A Gaza, quando i bambini vengono catturati nel fuoco di bombardamenti implacabili, il mondo si gira le spalle. Nessuna quantità di dolore o sofferenza sembra ispirare i leader di questo mondo ad agire per mettere in via d’inferno infuriata sui corpi degli innocenti.

Come Jehad Abusalim, direttore esecutivo dell’Institute for Palestine Studies USA, lo ha messo con grezza chiarezza: “Perché le ragazze in fiamme contavano in Vietnam ma non a Gaza?” In Vietnam, un’unica immagine – la ragazza di Napalmed che corre lungo una strada – scosse la coscienza americana. Ma “a Gaza, ci sono dozzine di momenti di” Napalm Girl “ogni singolo giorno. Queste immagini non arrivano filtrate attraverso fili fotografici distanti o copertura ritardata; vengono in diretta, non filtrate e implacabili. Il mondo non manca di evidenza. È annegando. Quindi perché non reagisce?”

Un piccolo luccichio di speranza proviene dai 1.200 accademici israeliani che hanno firmato una lettera di protesta incentrata sulla sofferenza palestinese. La loro chiarezza morale si riflette in un’affermazione molto semplice: non possiamo dire che non lo sapevamo.
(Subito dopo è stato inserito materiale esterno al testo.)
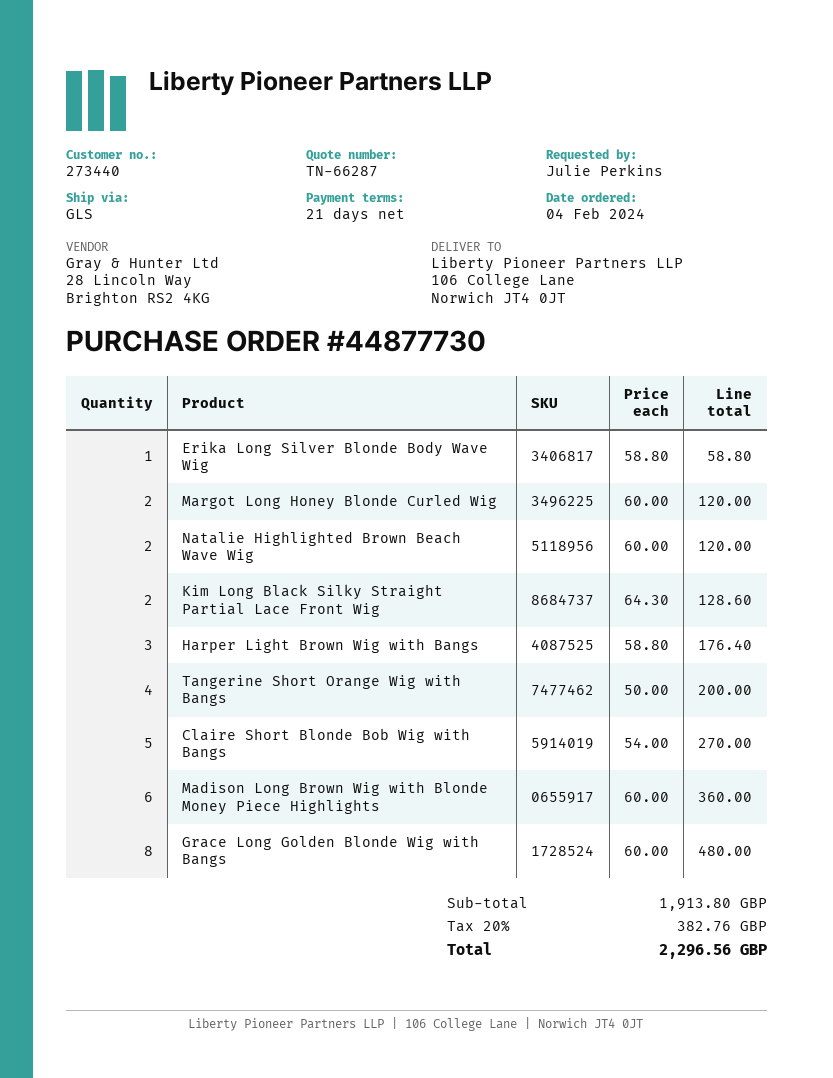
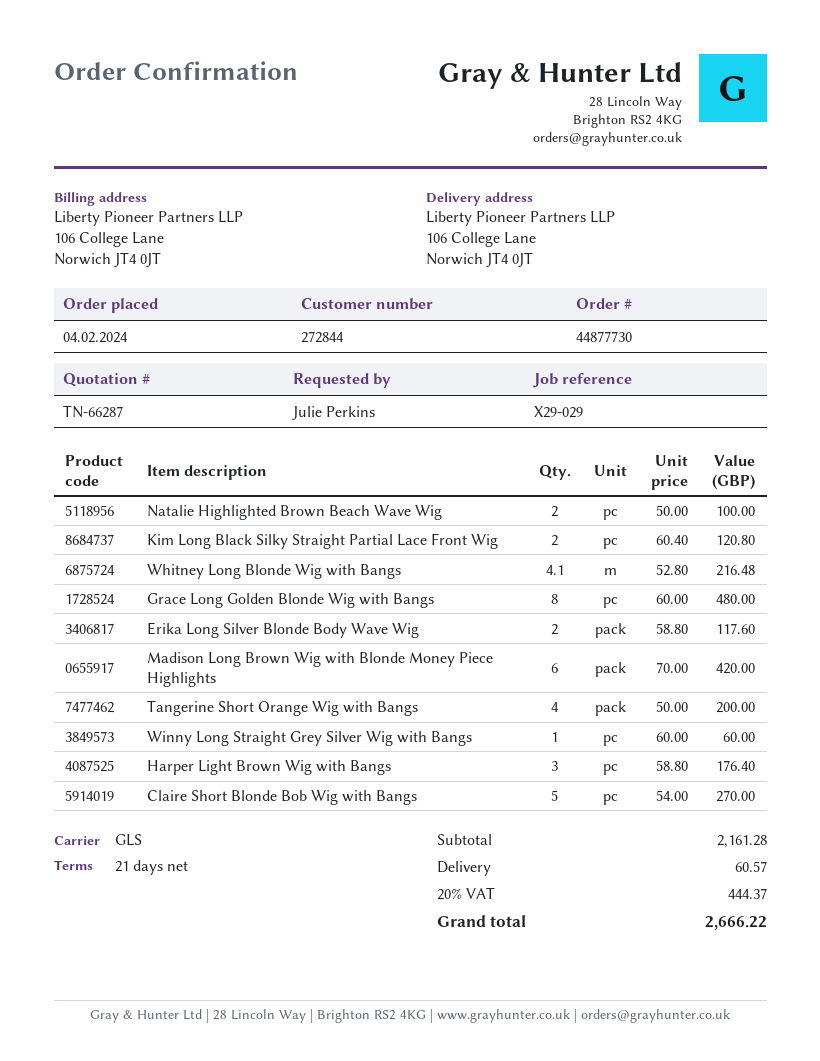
customer number: 273440 -> 272844
Erika Long Silver Blonde Body Wave Wig: 1 x 58.80 = 58.80 -> 2 x 58.80 = 117.60
Margot Long Honey Blonde Curled Wig: 2 x 60.00 = 120.00 -> none
Natalie Highlighted Brown Beach Wave Wig: 2 x 60.00 = 120.00 -> 2 x 50.00 = 100.00
Kim Long Black Silky Straight Partial Lace Front Wig: 2 x 64.30 = 128.60 -> 2 x 60.40 = 120.80
Madison Long Brown Wig with Blonde Money Piece Highlights: 6 x 60.00 = 360.00 -> 6 x 70.00 = 420.00
Whitney Long Blonde Wig with Bangs: none -> 4.1 x 52.80 = 216.48
Winny Long Straight Grey Silver Wig with Bangs: none -> 1 x 60.00 = 60.00
subtotal: 1913.80 -> 2161.28
shipping: none -> 60.57
tax: 20% = 382.76 -> 20% = 444.37
total: 2296.56 -> 2666.22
Lascia che queste parole piegano la coscienza di ogni politico e di ogni diplomatico nel mondo occidentale: non puoi dire che non lo sapevi.

Le opinioni espresse in questo articolo sono la stessa dell’autore e non riflettono necessariamente la posizione editoriale di Oltre La Linea.

Daniele Bianchi

Daniele Bianchi, nativo di Roma, è il creatore del noto sito di informazione Oltre la Linea. Appassionato di giornalismo e di eventi mondiali, nel 2010 Daniele ha dato vita a questo progetto direttamente da una piccola stanza del suo appartamento con lo scopo di creare uno spazio dedicato alla libera espressione di idee e riflessioni. La sua mission era semplice e diretta: cercare di capire e far comprendere agli altri ciò che sta effettivamente succedendo nel mondo. Oltre alla sua attività di giornalista e scrittore, Daniele investe costantemente nell'arricchimento della sua squadra, coinvolgendo professionisti con le stesse passioni e interessi.